I know that I often cringe when I consider some of the drills, activities, or games I used with some of the early teams I coached. I wasted so much of our precious practice time on things that weren’t helping them get better and weren’t transferring to the game!

There’s a better way!

Rob Gray highlights four key areas of RLD in this book:

#1: Information & Information-Movement Coupling

We can consider “techniques” to be one possible movement solution for athletes, but skill is the athlete’s ability to adapt that technique based on the environment to produce a positive outcome.

Gray says, “Skill is a relationship between information and movement. We can’t train action in the absence of information that specifies how and when it can be used.

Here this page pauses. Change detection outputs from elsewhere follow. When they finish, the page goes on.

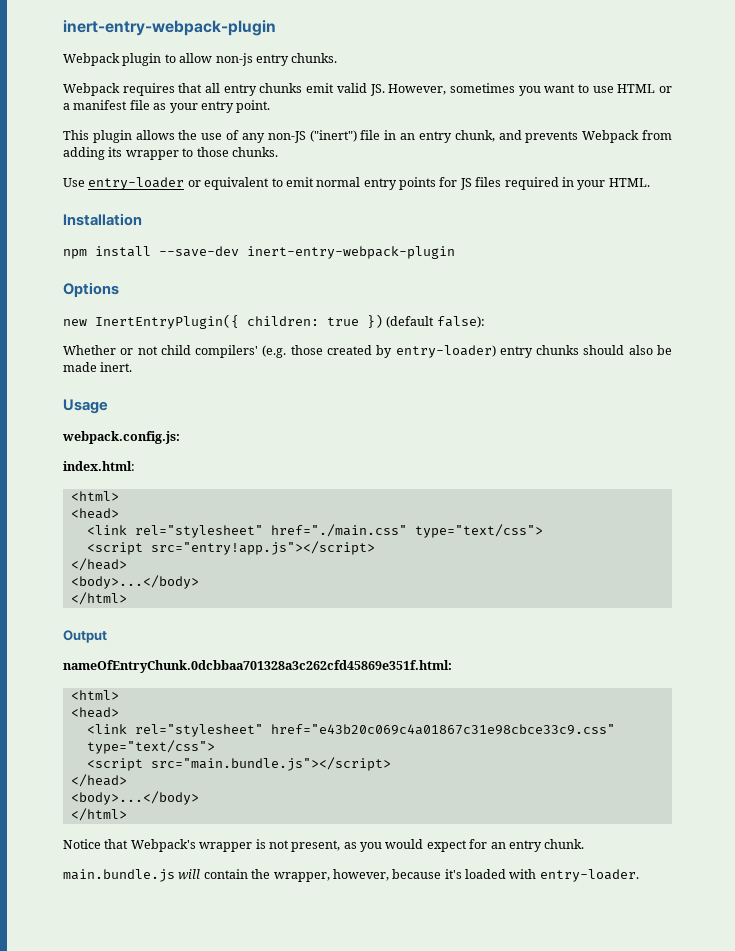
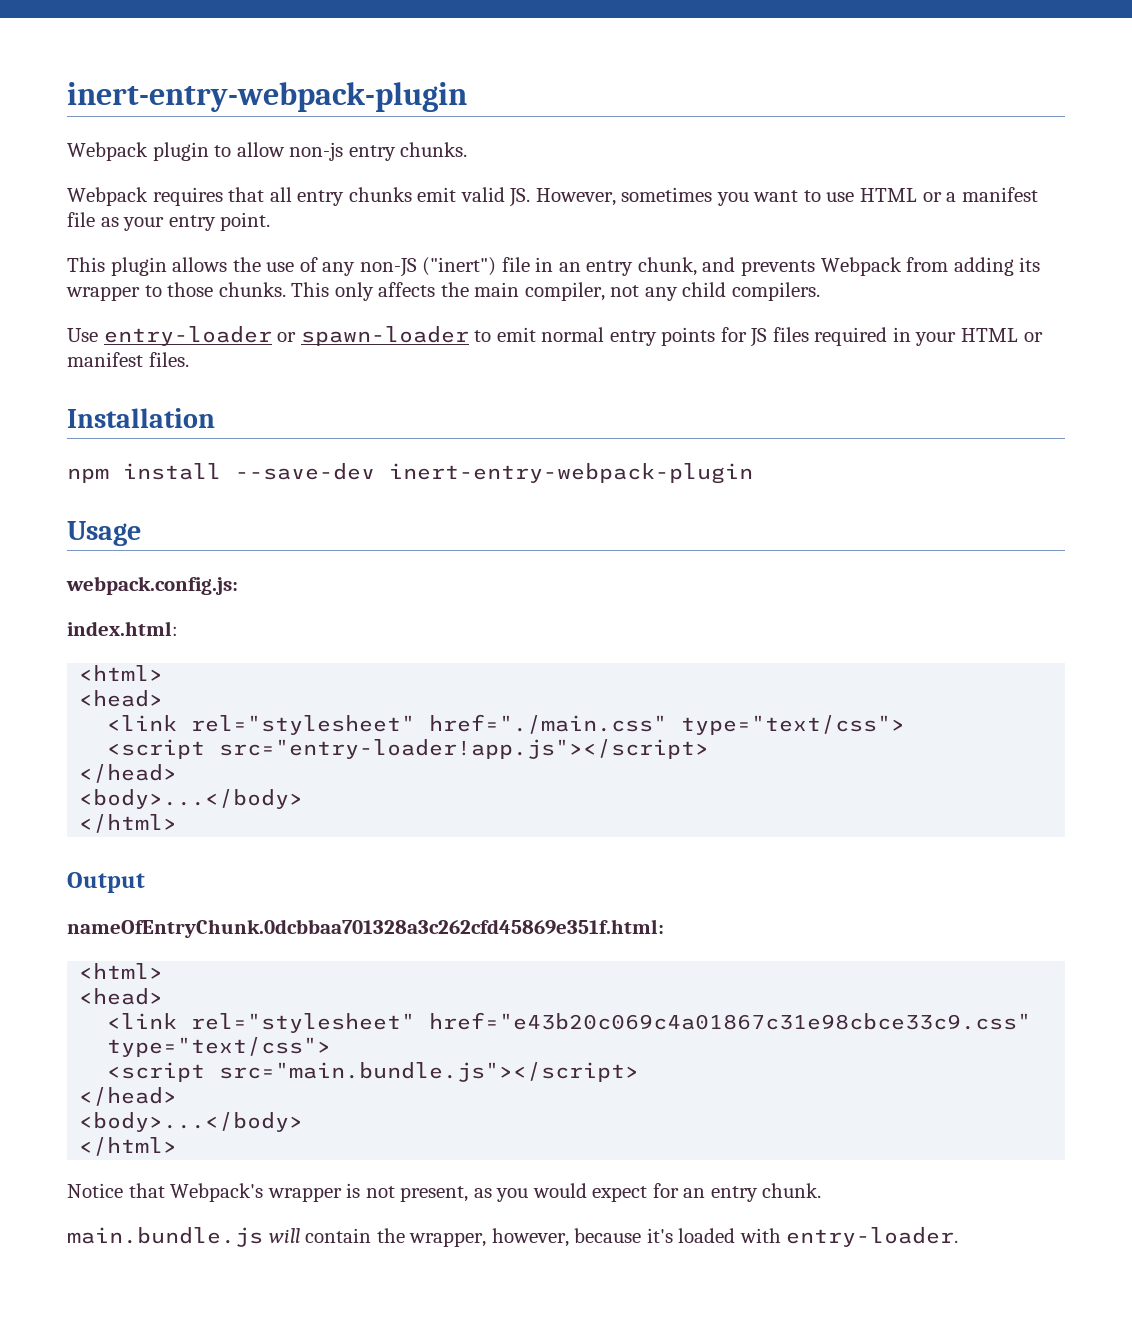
+ This only affects the main compiler, not any child compilers.
- Use entry-loader or equivalent to emit normal entry points for JS files required in your HTML.
+ Use entry-loader or spawn-loader to emit normal entry points for JS files required in your HTML or manifest files.
- Options
- new InertEntryPlugin({ children: true }) (default false):
- Whether or not child compilers' (e.g. those created by entry-loader) entry chunks should also be made inert.
- <script src="entry!app.js"></script>
+ <script src="entry-loader!app.js"></script>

We need to ‘Keep ‘em Coupled’!” (pg. 75).

Perception and action must be coupled!

The question we should ask ourselves when designing practice activities is…

Does this activity have the same information (or at a minimum some of the same information) that the athlete will have to interact with during competition?

For example, if we’re working on finishing around the rim in basketball, are there defenders trying to block or bother the shot in the activity like there will be in the game?

#2: Action Fidelity

Gray says, “As a simple rule, if I can’t tell what sport you are practicing for while watching you train, it’s likely not representative” (pg. 75).

That one is pretty straightforward — practice your sport!

#3: Affordances and Decisions

Affordance = opportunity for action

Decision = action taken

Gray makes an important distinction, “… we don’t need to present all possible action opportunities that could occur in the game — again we can just take a small slice. What we want to ensure is that there is some degree of unpredictability… even if there are only a few possible options.”

We should put our athletes in activities where they are exposed to the information and unpredictability of competition, thus forcing them to make decisions.

#4: Emotional Context

Practice should “[generate] some of the same emotions that are experience in competition” (Gray, p.78).

The only way I know how to reproduce this in practice is to make practice activities and games competitive.

Our athletes need reps in practice navigating the emotions of competition.

Learning how to win and lose are essential skills we should seek to develop in our athletes.

COACHING APPLICATION

A few thoughts on how this could apply in your coaching or leadership context…

  • Reflect on your favorite practice activities and games. Assign a 1-5 score to each of them (5 being most representative of the game, 1 being the least)

  • Design one new activity that is representative of competition but only focus on one “slice” of the game

  • Take an existing practice drill or activity you use and write down one way you could make it more representative of competition

  • Take an existing practice drill or activity you use and write down one way you could make it competitive to increase the representativeness of the emotional context of your practice

CLOSING

Thanks for reading, I hope this serves you on your journey.